- DATA EXCERPTS:
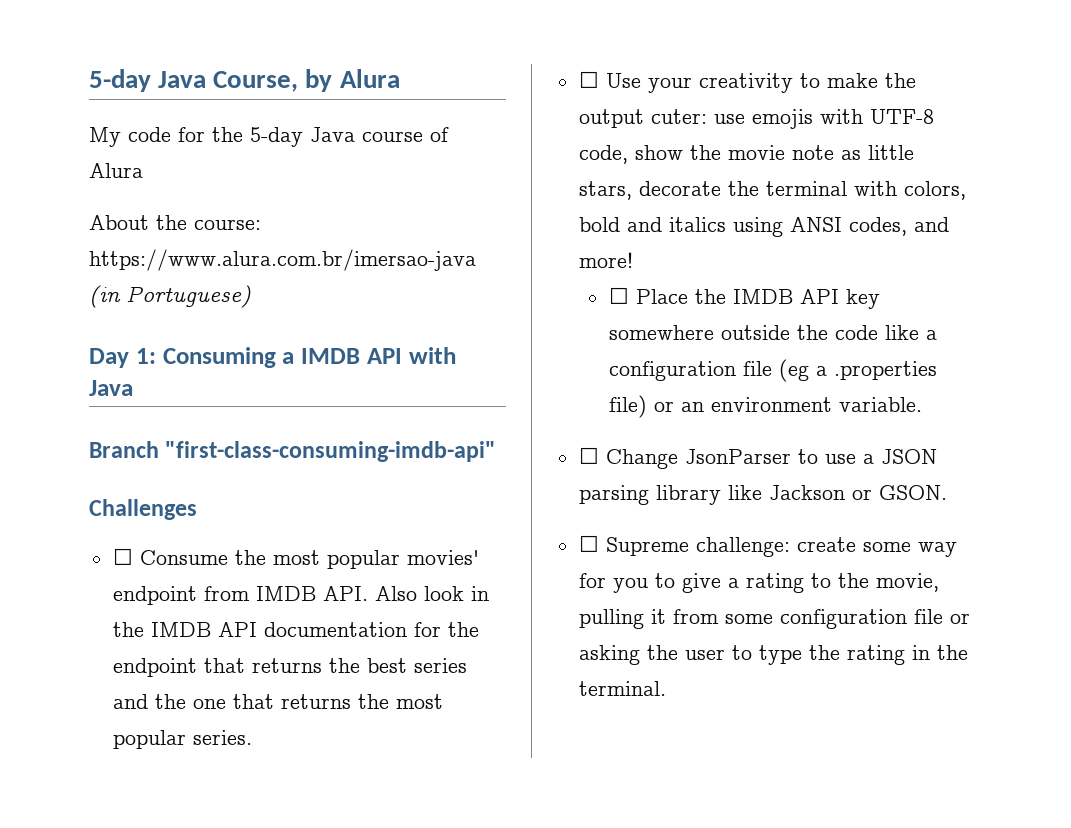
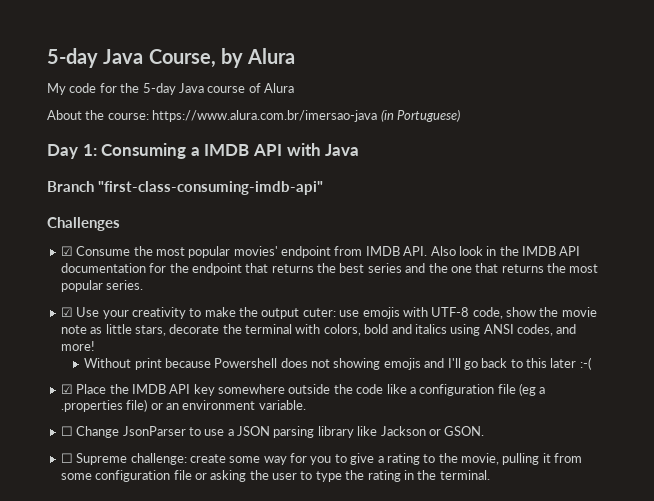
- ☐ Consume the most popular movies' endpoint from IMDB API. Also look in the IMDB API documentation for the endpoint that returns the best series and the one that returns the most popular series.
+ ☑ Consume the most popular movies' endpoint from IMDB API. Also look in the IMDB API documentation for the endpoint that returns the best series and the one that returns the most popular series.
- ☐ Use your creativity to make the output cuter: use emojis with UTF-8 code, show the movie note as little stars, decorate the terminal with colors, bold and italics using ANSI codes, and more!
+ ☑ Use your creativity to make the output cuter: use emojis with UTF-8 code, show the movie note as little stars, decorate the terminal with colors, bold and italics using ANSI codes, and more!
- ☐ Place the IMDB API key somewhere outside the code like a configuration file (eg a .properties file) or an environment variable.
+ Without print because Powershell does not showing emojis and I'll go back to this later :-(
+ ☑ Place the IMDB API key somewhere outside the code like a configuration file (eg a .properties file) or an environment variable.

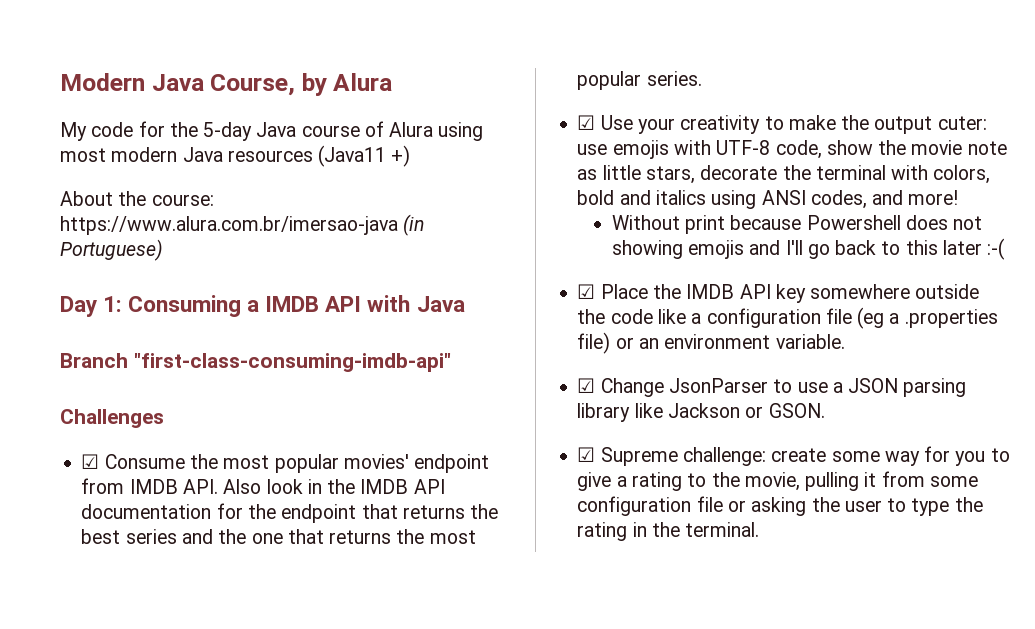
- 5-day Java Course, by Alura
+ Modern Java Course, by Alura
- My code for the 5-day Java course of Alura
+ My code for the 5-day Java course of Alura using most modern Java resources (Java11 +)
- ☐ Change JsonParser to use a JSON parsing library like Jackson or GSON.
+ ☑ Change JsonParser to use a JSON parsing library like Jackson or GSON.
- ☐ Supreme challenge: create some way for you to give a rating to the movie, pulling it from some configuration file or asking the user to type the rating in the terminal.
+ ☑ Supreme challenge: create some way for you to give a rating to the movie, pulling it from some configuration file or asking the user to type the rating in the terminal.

- WHAT NEEDS TO BE DONE: For this exercise, print all of the entries exactly as they appear, but without pictures.

- WORKED SOLUTION:
- ☐ Consume the most popular movies' endpoint from IMDB API. Also look in the IMDB API documentation for the endpoint that returns the best series and the one that returns the most popular series.
+ ☑ Consume the most popular movies' endpoint from IMDB API. Also look in the IMDB API documentation for the endpoint that returns the best series and the one that returns the most popular series.
- ☐ Use your creativity to make the output cuter: use emojis with UTF-8 code, show the movie note as little stars, decorate the terminal with colors, bold and italics using ANSI codes, and more!
+ ☑ Use your creativity to make the output cuter: use emojis with UTF-8 code, show the movie note as little stars, decorate the terminal with colors, bold and italics using ANSI codes, and more!
- ☐ Place the IMDB API key somewhere outside the code like a configuration file (eg a .properties file) or an environment variable.
+ Without print because Powershell does not showing emojis and I'll go back to this later :-(
+ ☑ Place the IMDB API key somewhere outside the code like a configuration file (eg a .properties file) or an environment variable.

- 5-day Java Course, by Alura
+ Modern Java Course, by Alura
- My code for the 5-day Java course of Alura
+ My code for the 5-day Java course of Alura using most modern Java resources (Java11 +)
- ☐ Change JsonParser to use a JSON parsing library like Jackson or GSON.
+ ☑ Change JsonParser to use a JSON parsing library like Jackson or GSON.
- ☐ Supreme challenge: create some way for you to give a rating to the movie, pulling it from some configuration file or asking the user to type the rating in the terminal.
+ ☑ Supreme challenge: create some way for you to give a rating to the movie, pulling it from some configuration file or asking the user to type the rating in the terminal.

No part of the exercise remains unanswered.